┏━━

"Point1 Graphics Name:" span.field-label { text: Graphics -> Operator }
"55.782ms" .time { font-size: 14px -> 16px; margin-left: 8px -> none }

┗━━
┏━━

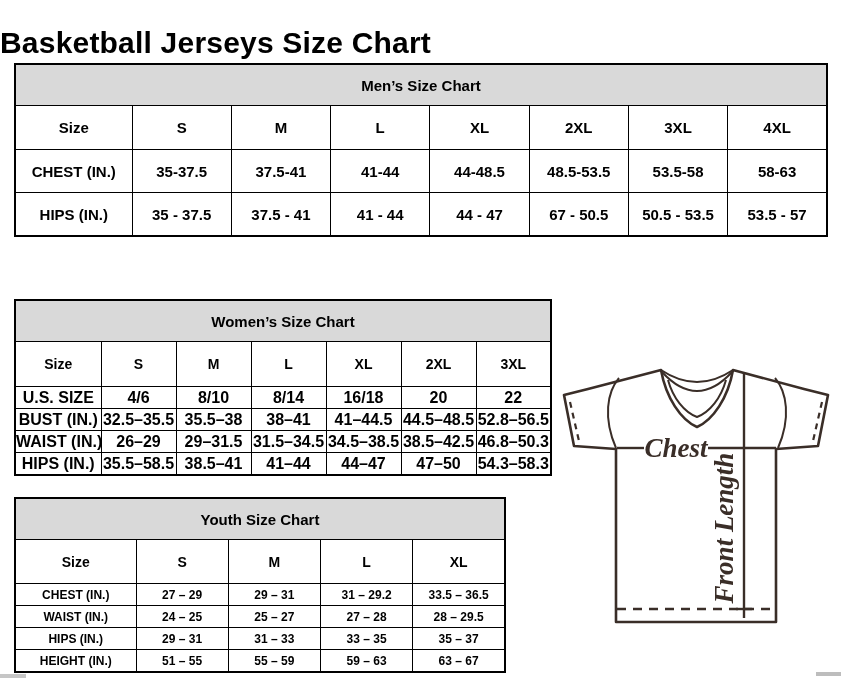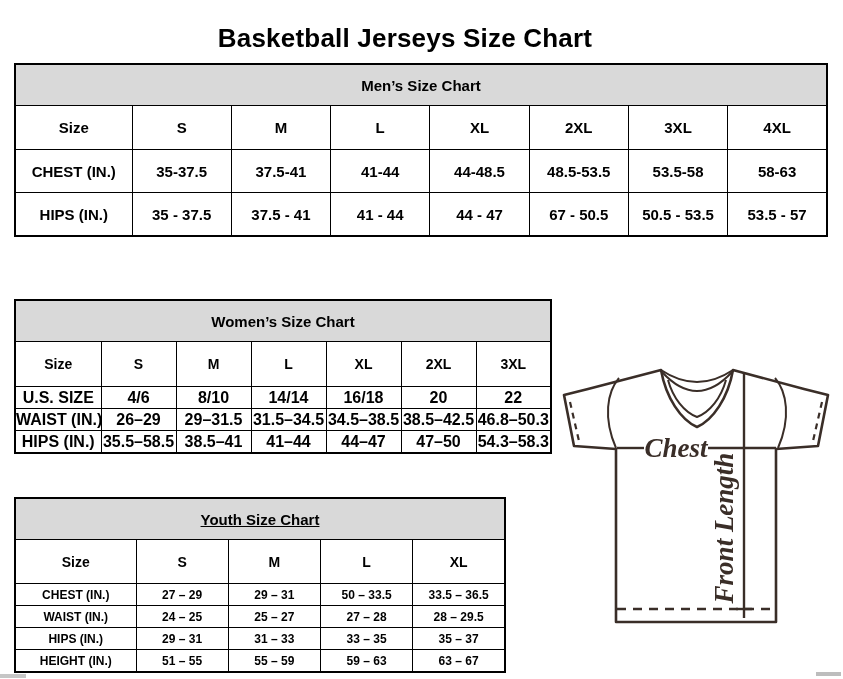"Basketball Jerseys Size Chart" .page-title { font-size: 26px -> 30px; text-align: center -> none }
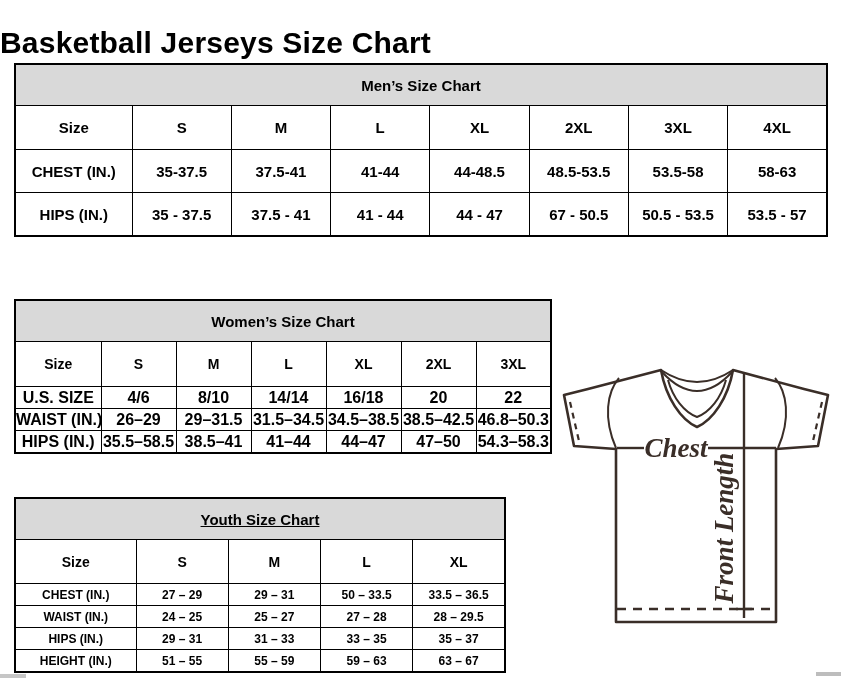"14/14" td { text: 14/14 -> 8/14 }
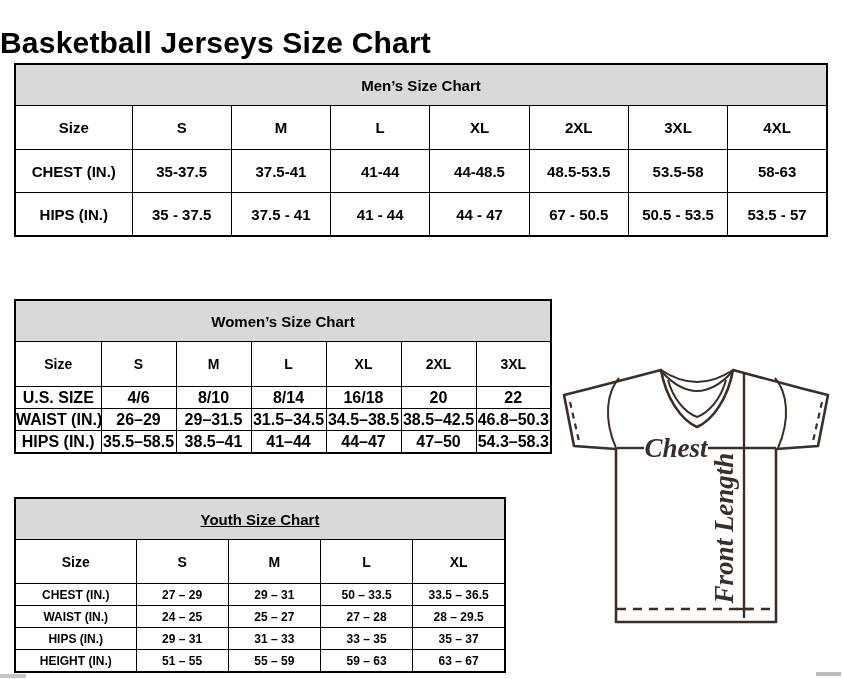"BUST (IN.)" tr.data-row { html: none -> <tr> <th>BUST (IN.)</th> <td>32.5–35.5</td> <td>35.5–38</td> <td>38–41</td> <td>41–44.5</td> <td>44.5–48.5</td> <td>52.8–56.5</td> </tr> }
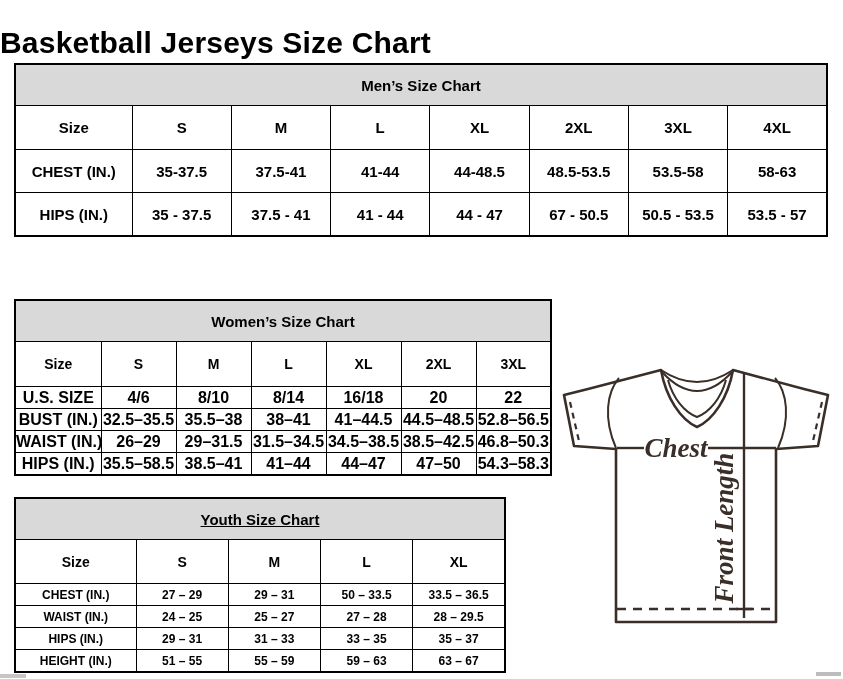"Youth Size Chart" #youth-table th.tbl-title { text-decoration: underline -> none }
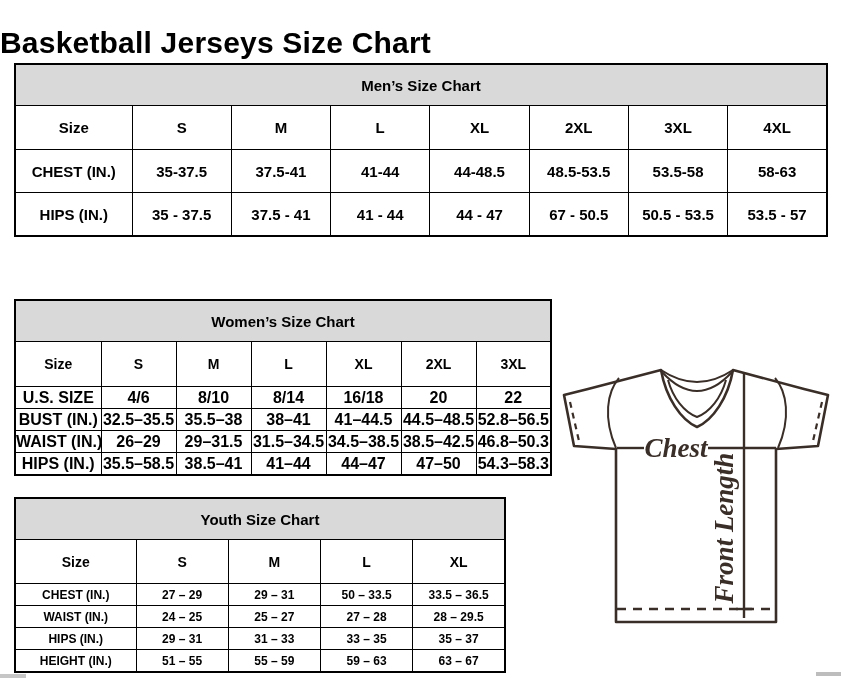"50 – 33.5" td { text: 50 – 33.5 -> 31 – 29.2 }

┗━━

TASK REQUIREMENTS
Go to the line in the material above that contains "text: Graphics ->" and copy exactly from there through the line that contains "font-size: 14px ->", stopping after it.

REPLY TO THE EXERCISE
"Point1 Graphics Name:" span.field-label { text: Graphics -> Operator }
"55.782ms" .time { font-size: 14px -> 16px; margin-left: 8px -> none }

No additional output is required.